(OT) - NOT A Major Blow to Copyleft Theory

Alexander Terekhov alexander.terekhov at gmail.com
Fri Feb 8 12:02:54 UTC 2008


On Feb 6, 2008 5:50 AM, Russ Nelson <nelson at crynwr.com> wrote:
> Alexander Terekhov writes:
>  > Here, however, Plaintiff has not retained any underlying copyright to
>  > the Decoder Definition files and at no time or under any circumstance
>  > do the exclusive copyright rights revert back to Plaintiff.
>
> That's where the judge screwed up.  In fact the Plaintiff *does*
> retain copyright, and grants a license ONLY under certain conditions.

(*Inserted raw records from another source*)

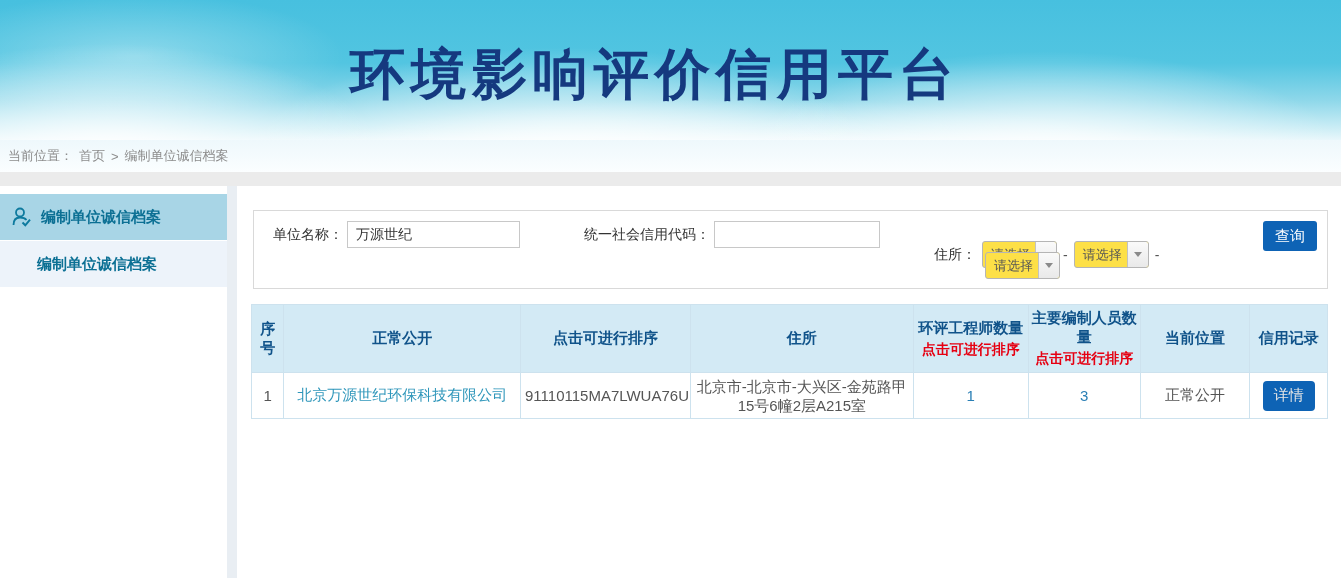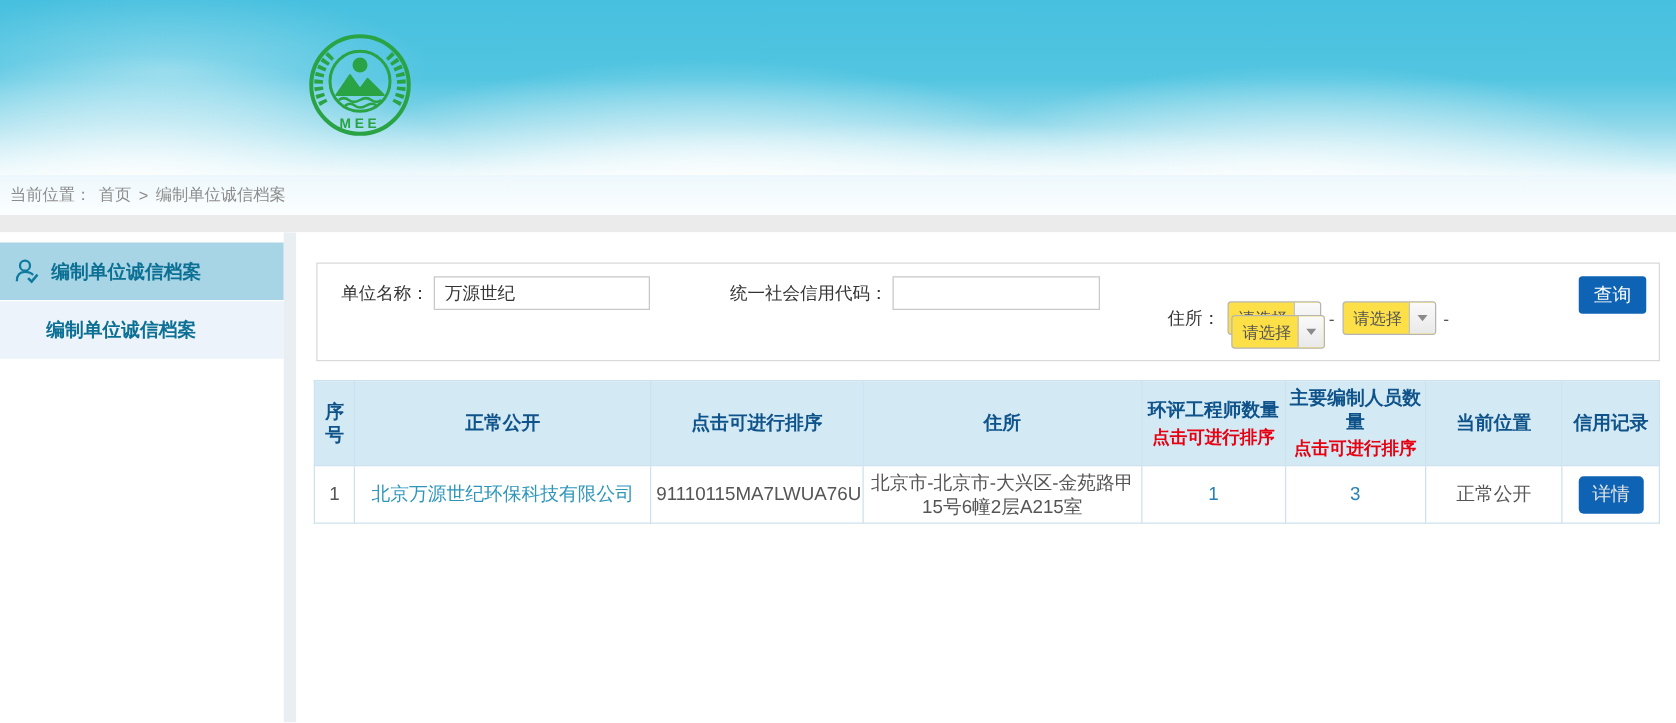--- a/index.html
+++ b/index.html
@@ -82,19 +82,6 @@
 <body>
 
 <div class="banner">
-  <div class="logo">
-    <svg width="84" height="84" viewBox="0 0 84 84">
-      <circle cx="42" cy="42" r="39" fill="none" stroke="#2aa345" stroke-width="3.2"></circle>
-      <path d="M13,57 A32,32 0 0 1 20,17" fill="none" stroke="#2aa345" stroke-width="7" stroke-dasharray="3,2.6"></path>
-      <path d="M71,57 A32,32 0 0 0 64,17" fill="none" stroke="#2aa345" stroke-width="7" stroke-dasharray="3,2.6"></path>
-      <circle cx="42" cy="39" r="24" fill="none" stroke="#2aa345" stroke-width="2.4"></circle>
-      <circle cx="42" cy="26" r="6" fill="#2aa345"></circle>
-      <path d="M23,50 L34,34 L42,45 L48,37 L61,50 Z" fill="#2aa345" stroke="#2aa345" stroke-width="1.5" stroke-linejoin="round"></path>
-      <path d="M25,54 q4,-3 8,0 t9,0 t9,0 t8,0" fill="none" stroke="#2aa345" stroke-width="2"></path>
-      <path d="M30,58.5 q4,-3 8,0 t9,0 t8,0" fill="none" stroke="#2aa345" stroke-width="2"></path>
-      <text x="42" y="76" text-anchor="middle" font-size="11" font-weight="bold" fill="#2aa345" letter-spacing="3">MEE</text>
-    </svg>
-  </div>
 </div>
 
 <div class="breadcrumb">

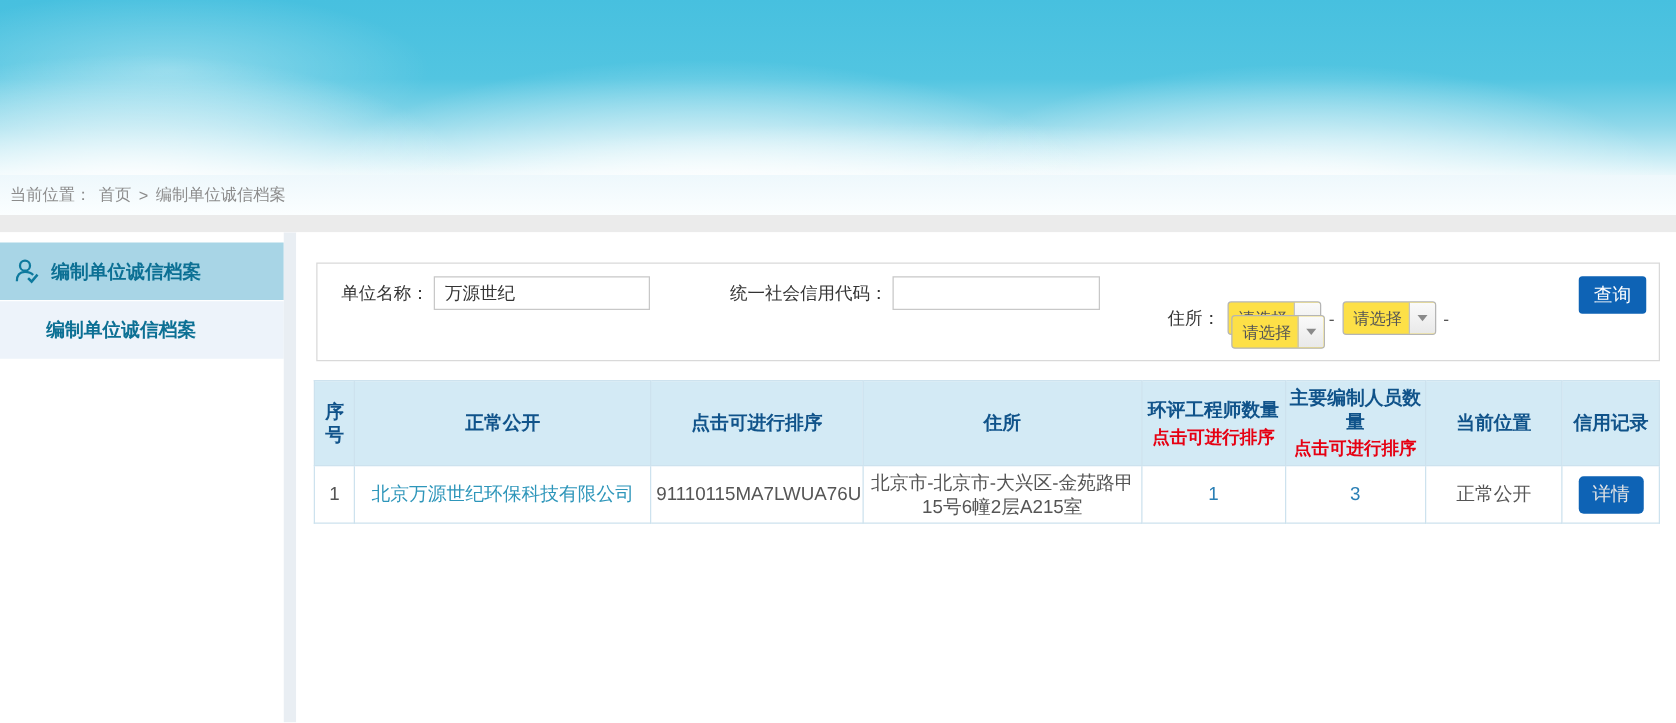--- a/index.html
+++ b/index.html
@@ -82,6 +82,7 @@
 <body>
 
 <div class="banner">
+  <div class="site-title">环境影响评价信用平台</div>
 </div>
 
 <div class="breadcrumb">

You misunderstand. The court did acknowledge that the transaction
involved a nonexclusive license and not an outright transfer of title
to copyright. However, the court did rule that all exclusive rights
were licensed and none reserved. The court also ruled that the license
has unlimited scope. Translation: it imposes no time or quantity
limitations that would cause the copyright rights revert back to
Plaintiff under the circumstances of reaching the limit(s). The terms
of the license do impose certain covenants which are NOT conditions
(precedent). Translation: events "which must take place before a party
to a contract must perform or do their part" (conditions precedent).
One just can't turn covenants into conditions. Got it now?

regards,
alexander.

--
"Notwithstanding Jacobsen's confused discussion of unilateral
contracts, bilateral contracts, implied licenses, "licenses to the
world" and "bare" licenses in his Appellant's Brief, the issue at hand
is fairly simple."

  -- Brief of Appellees (CAFC 2008-1001).